INSTRUCTIONS TO FOLLOW: Restate each entry below exactly; pictures stay out of the copy.

(ENTRIES PROVIDED Opens)

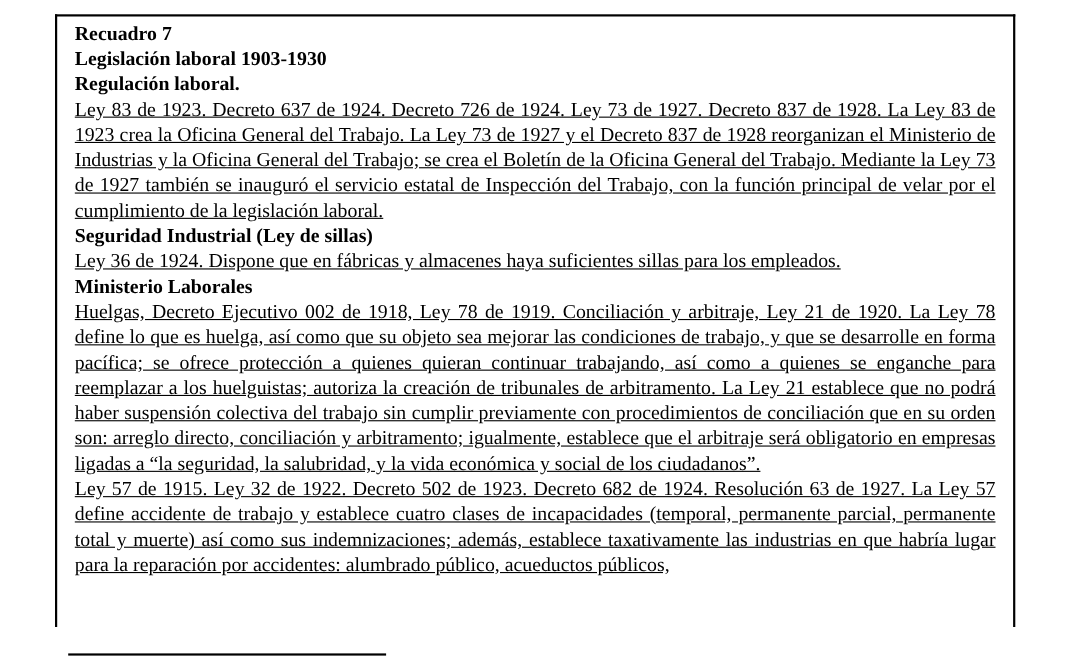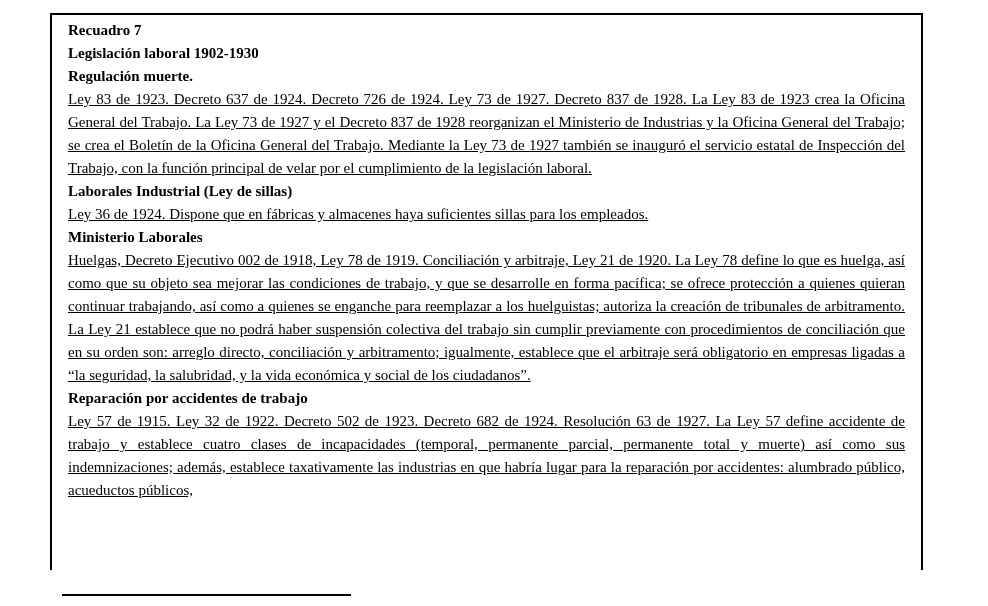"Recuadro 7" .recuadro .line, .recuadro .heading, .recuadro .body { font-size: 15px -> 18px }
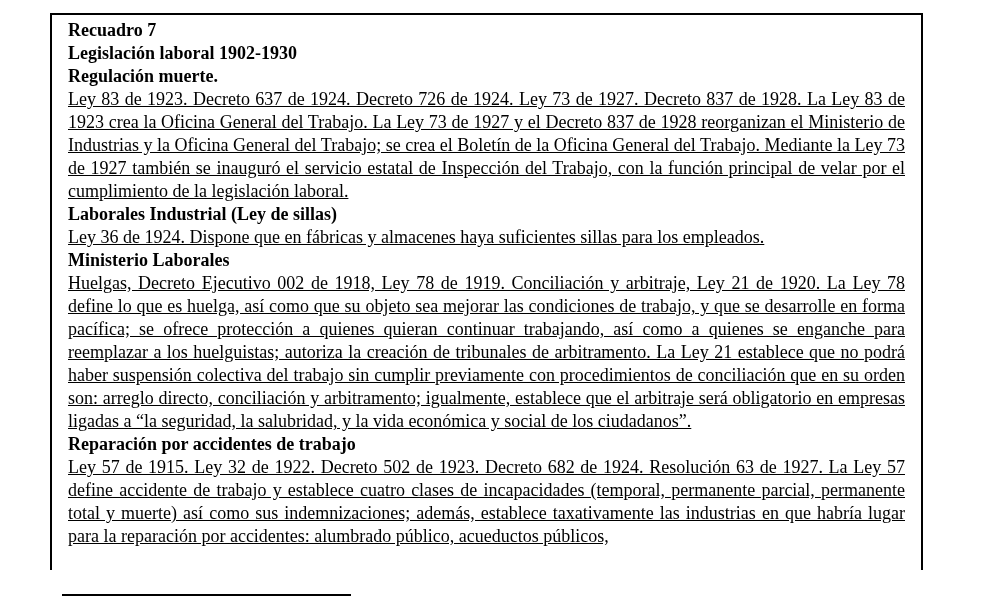"Legislación laboral 1902-1930" div.line { text: 1902-1930 -> 1903-1930 }
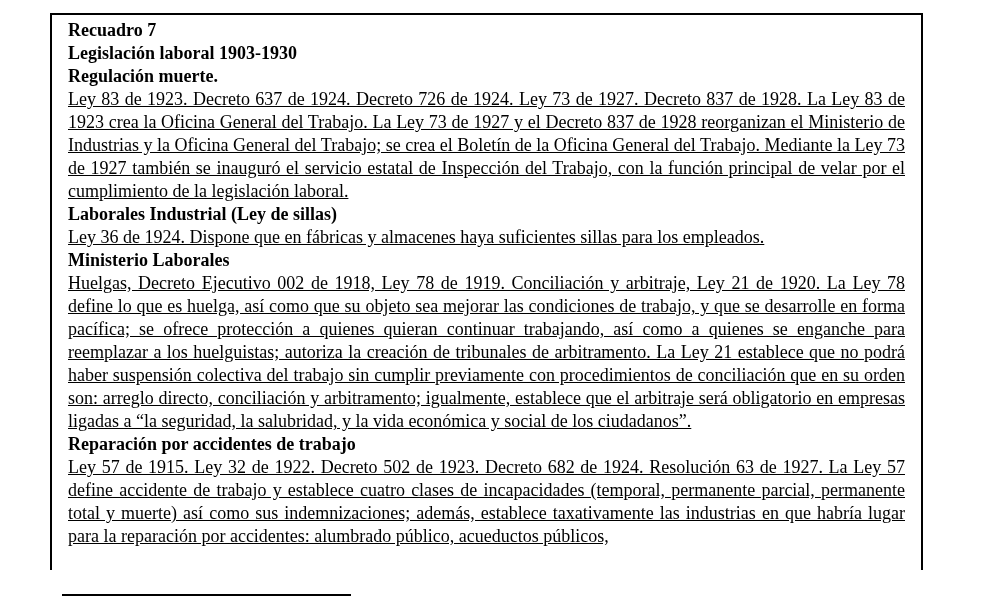"Regulación muerte." div.heading { text: muerte -> laboral }
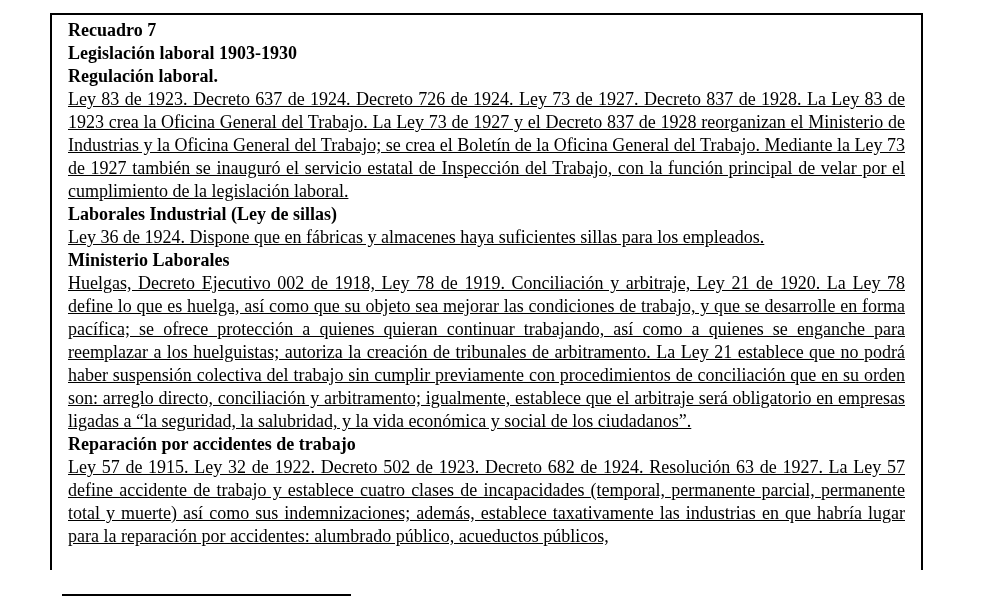"Laborales Industrial (Ley de sillas)" div.heading { text: Laborales -> Seguridad }
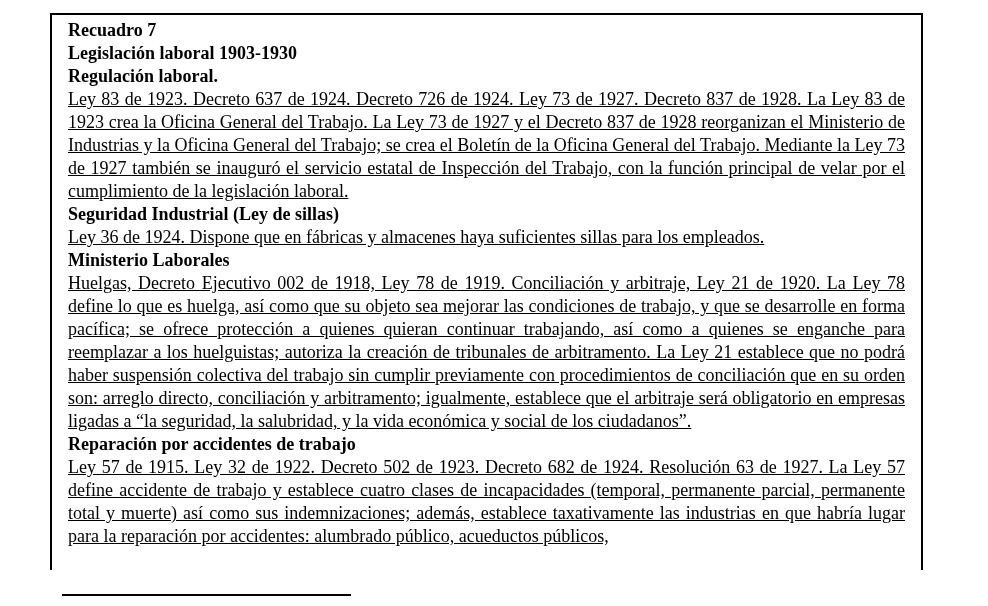"Reparación por accidentes de trabajo" div.heading { html: <div>Reparación por accidentes de trabajo</div> -> none }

(ENTRIES PROVIDED Closes)

EXERCISE RESPONSE:
"Recuadro 7" .recuadro .line, .recuadro .heading, .recuadro .body { font-size: 15px -> 18px }
"Legislación laboral 1902-1930" div.line { text: 1902-1930 -> 1903-1930 }
"Regulación muerte." div.heading { text: muerte -> laboral }
"Laborales Industrial (Ley de sillas)" div.heading { text: Laborales -> Seguridad }
"Reparación por accidentes de trabajo" div.heading { html: <div>Reparación por accidentes de trabajo</div> -> none }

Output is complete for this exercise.